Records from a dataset
───
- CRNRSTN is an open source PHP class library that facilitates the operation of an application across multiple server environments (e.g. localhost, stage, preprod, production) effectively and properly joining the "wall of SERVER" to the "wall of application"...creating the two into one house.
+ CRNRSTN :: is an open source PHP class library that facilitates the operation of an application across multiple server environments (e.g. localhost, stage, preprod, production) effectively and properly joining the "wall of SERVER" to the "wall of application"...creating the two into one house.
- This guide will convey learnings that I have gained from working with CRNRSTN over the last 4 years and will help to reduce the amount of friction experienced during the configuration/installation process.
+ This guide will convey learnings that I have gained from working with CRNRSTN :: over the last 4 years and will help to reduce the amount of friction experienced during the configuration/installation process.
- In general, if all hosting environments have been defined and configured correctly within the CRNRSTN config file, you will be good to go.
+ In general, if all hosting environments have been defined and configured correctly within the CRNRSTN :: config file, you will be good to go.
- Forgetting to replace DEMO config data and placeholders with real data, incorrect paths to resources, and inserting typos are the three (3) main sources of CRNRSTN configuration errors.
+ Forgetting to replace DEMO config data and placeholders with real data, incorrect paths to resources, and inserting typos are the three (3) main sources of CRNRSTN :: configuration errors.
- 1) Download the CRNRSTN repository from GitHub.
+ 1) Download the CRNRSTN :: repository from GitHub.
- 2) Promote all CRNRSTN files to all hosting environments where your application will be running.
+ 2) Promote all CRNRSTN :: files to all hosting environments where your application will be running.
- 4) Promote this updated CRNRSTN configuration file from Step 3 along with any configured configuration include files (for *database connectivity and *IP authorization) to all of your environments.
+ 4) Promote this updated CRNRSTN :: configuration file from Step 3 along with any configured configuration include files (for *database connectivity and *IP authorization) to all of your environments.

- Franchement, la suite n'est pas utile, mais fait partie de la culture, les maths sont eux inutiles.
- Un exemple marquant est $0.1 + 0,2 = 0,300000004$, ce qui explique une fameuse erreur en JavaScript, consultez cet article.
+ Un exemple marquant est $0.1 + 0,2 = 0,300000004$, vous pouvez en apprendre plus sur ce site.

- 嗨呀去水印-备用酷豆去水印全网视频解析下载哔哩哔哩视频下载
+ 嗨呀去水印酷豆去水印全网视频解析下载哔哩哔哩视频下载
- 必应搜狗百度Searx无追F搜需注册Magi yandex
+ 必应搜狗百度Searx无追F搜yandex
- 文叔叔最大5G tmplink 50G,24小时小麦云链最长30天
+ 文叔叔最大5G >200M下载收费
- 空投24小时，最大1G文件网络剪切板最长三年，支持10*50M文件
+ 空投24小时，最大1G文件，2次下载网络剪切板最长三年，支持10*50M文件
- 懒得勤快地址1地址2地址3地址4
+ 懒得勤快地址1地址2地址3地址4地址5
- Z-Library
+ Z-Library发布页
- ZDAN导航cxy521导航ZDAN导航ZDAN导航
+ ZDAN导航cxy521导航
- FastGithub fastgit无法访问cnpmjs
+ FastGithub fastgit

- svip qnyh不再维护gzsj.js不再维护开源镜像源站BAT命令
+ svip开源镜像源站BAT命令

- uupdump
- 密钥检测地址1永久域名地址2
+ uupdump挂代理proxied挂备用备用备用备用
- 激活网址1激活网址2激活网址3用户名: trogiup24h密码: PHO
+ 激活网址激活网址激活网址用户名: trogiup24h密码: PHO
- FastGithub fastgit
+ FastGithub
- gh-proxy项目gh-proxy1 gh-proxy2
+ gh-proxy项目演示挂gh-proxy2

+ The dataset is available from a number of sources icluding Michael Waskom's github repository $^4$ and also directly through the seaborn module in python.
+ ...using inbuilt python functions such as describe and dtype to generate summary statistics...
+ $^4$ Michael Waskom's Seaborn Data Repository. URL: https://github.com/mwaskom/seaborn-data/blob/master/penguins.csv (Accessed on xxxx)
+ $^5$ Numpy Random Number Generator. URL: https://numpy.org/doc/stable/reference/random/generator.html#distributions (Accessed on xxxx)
───
Within the data above, count the lines that contain the string "friction"; the reply is the number alone.

2